Lines to return, exactly: from the line with "color: #0369a1 ->" to the line with "table.data-table thead th" in the entries below, both included.

» Data extracts:
::::::
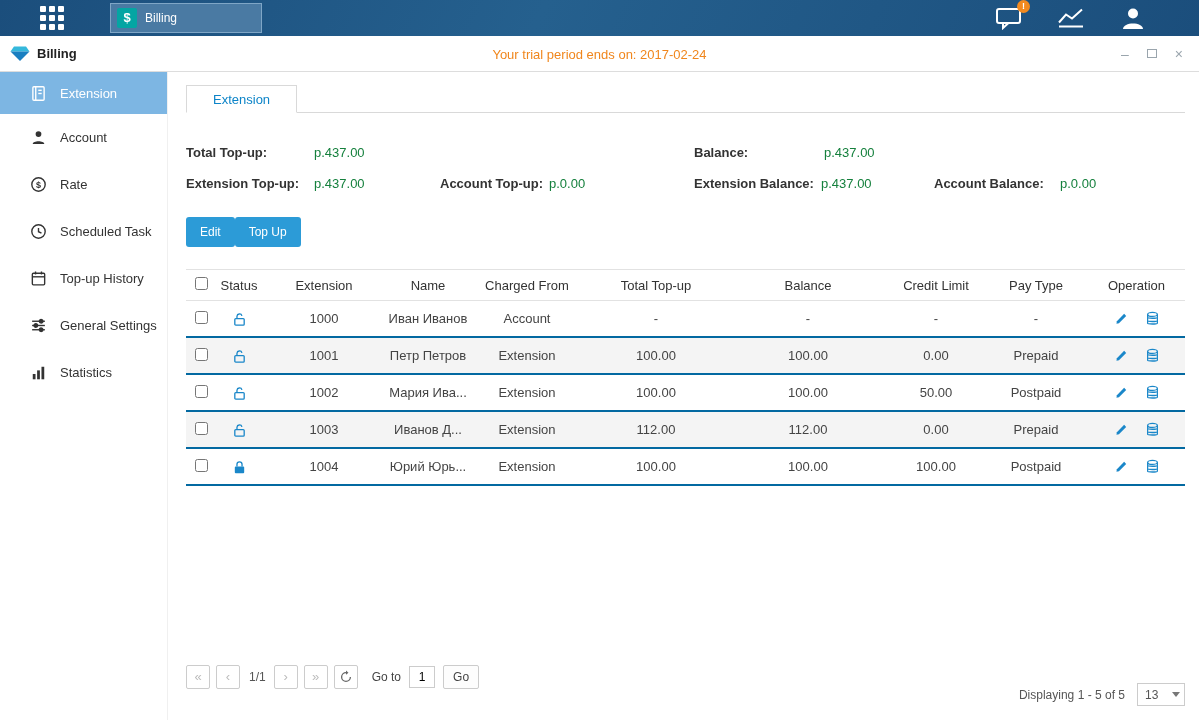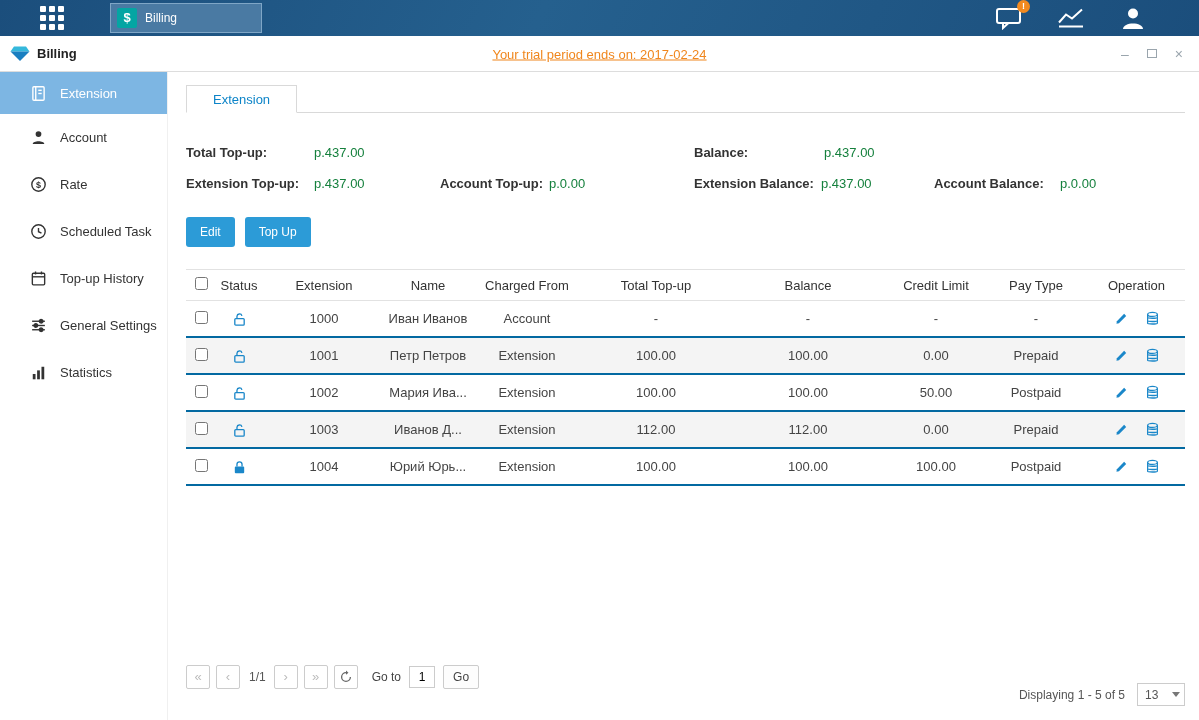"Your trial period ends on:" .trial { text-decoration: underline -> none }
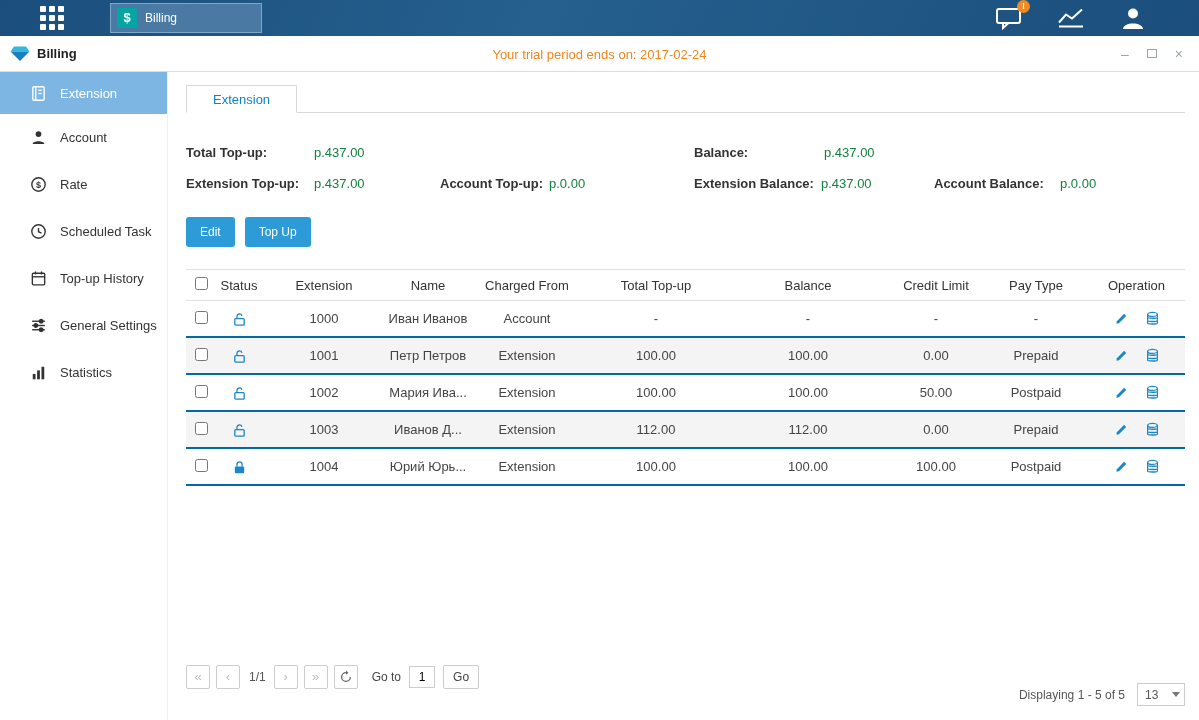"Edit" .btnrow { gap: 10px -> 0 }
::::::
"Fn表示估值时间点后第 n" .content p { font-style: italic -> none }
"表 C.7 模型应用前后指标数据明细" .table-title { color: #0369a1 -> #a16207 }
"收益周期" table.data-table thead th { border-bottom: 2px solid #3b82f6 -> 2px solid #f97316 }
::::::
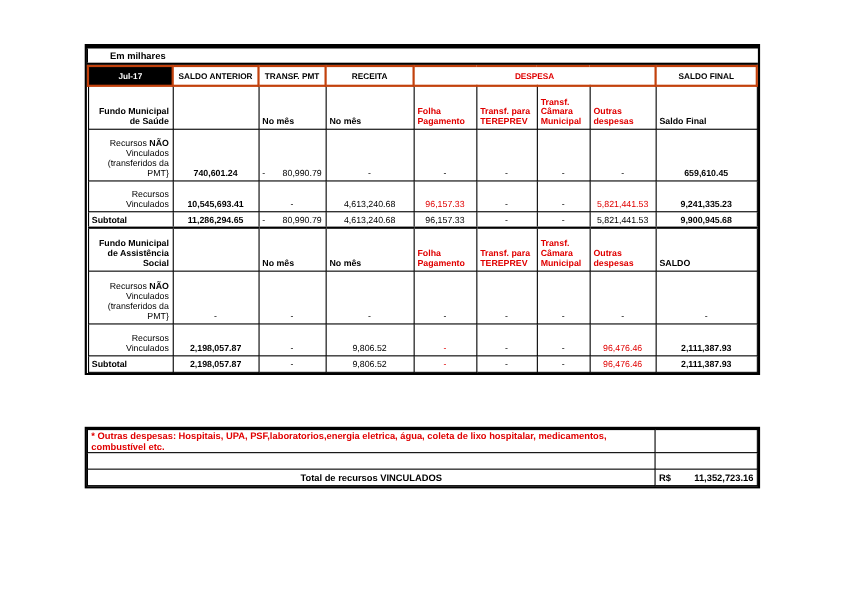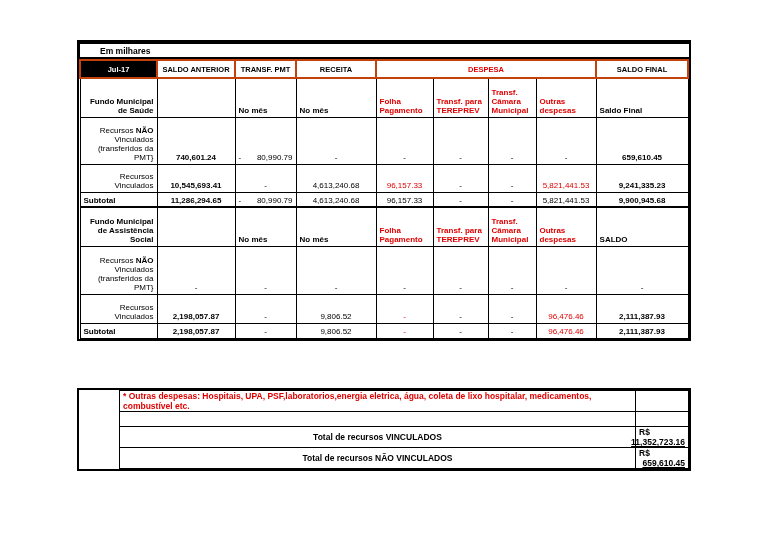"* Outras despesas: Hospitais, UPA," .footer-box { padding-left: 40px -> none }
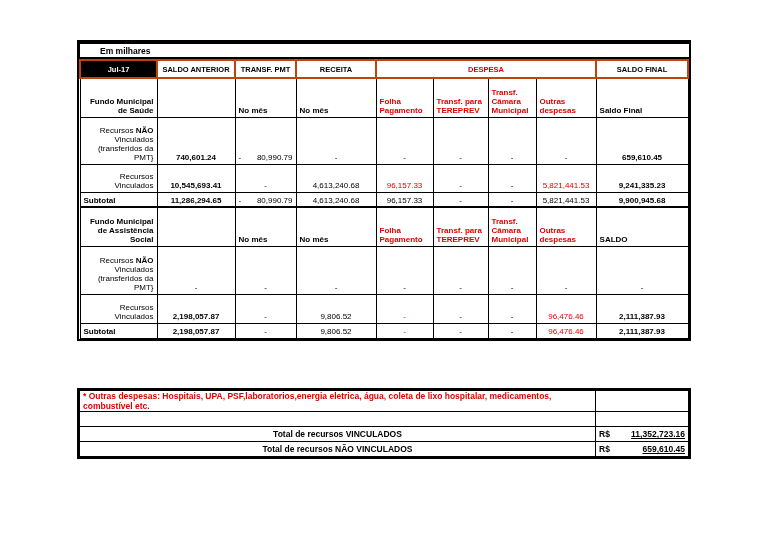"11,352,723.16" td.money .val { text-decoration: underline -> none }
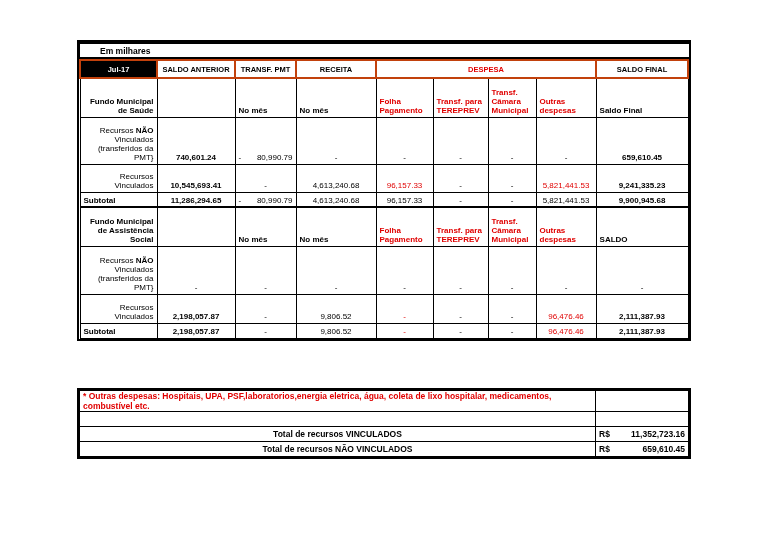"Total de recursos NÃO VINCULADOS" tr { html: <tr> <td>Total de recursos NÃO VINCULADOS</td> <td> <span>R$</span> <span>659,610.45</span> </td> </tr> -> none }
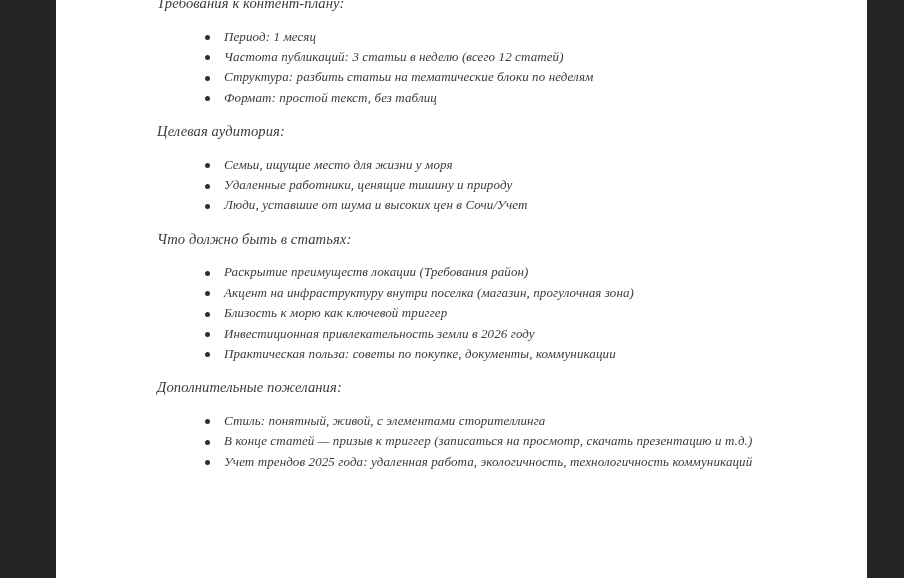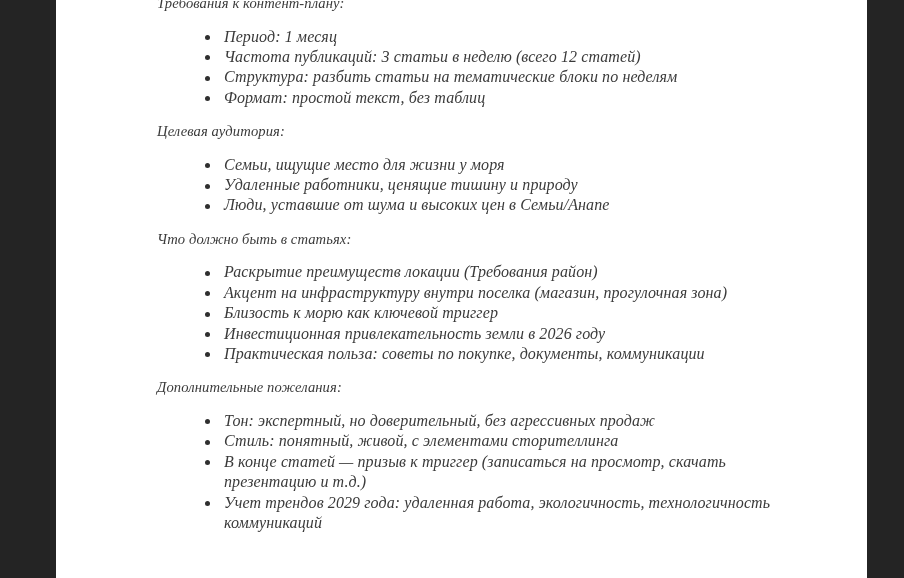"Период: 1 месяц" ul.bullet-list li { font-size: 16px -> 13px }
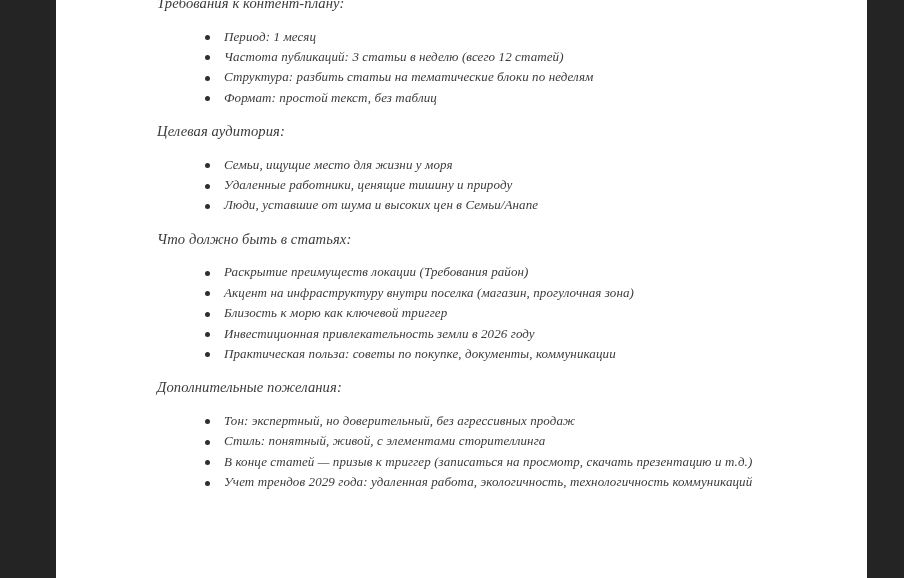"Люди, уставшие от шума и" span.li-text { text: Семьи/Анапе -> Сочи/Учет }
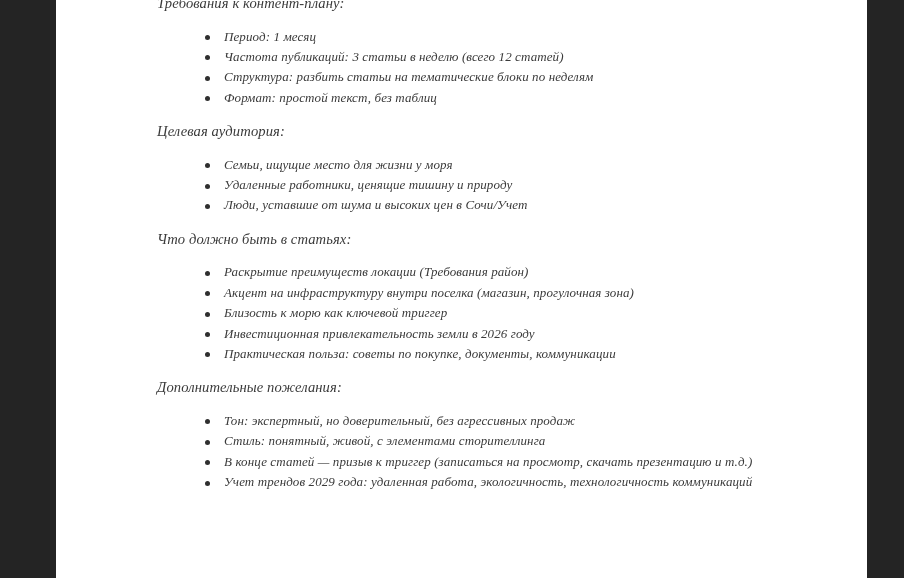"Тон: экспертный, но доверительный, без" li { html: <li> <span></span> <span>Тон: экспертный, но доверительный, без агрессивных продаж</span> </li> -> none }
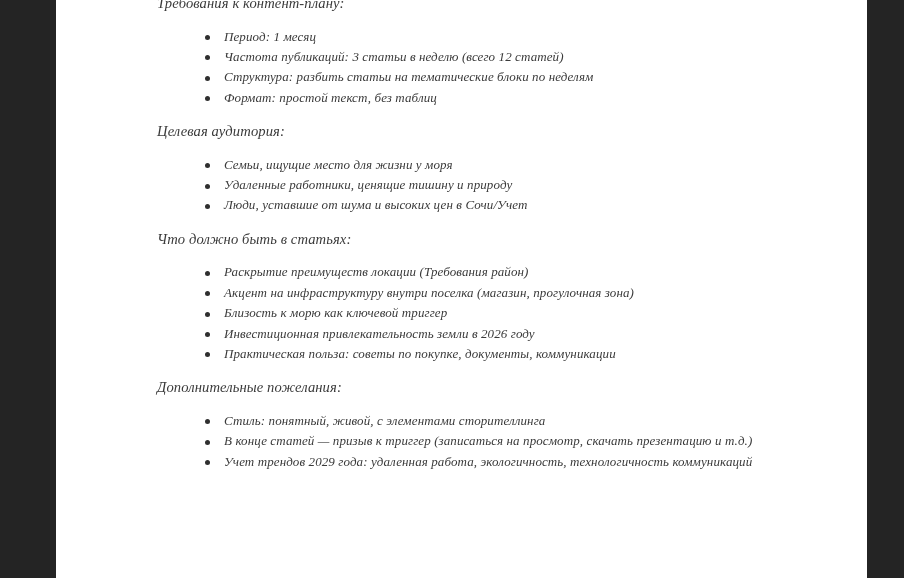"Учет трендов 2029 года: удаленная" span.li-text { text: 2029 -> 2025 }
::::::
» Exercise solution:
"表 C.7 模型应用前后指标数据明细" .table-title { color: #0369a1 -> #a16207 }
"收益周期" table.data-table thead th { border-bottom: 2px solid #3b82f6 -> 2px solid #f97316 }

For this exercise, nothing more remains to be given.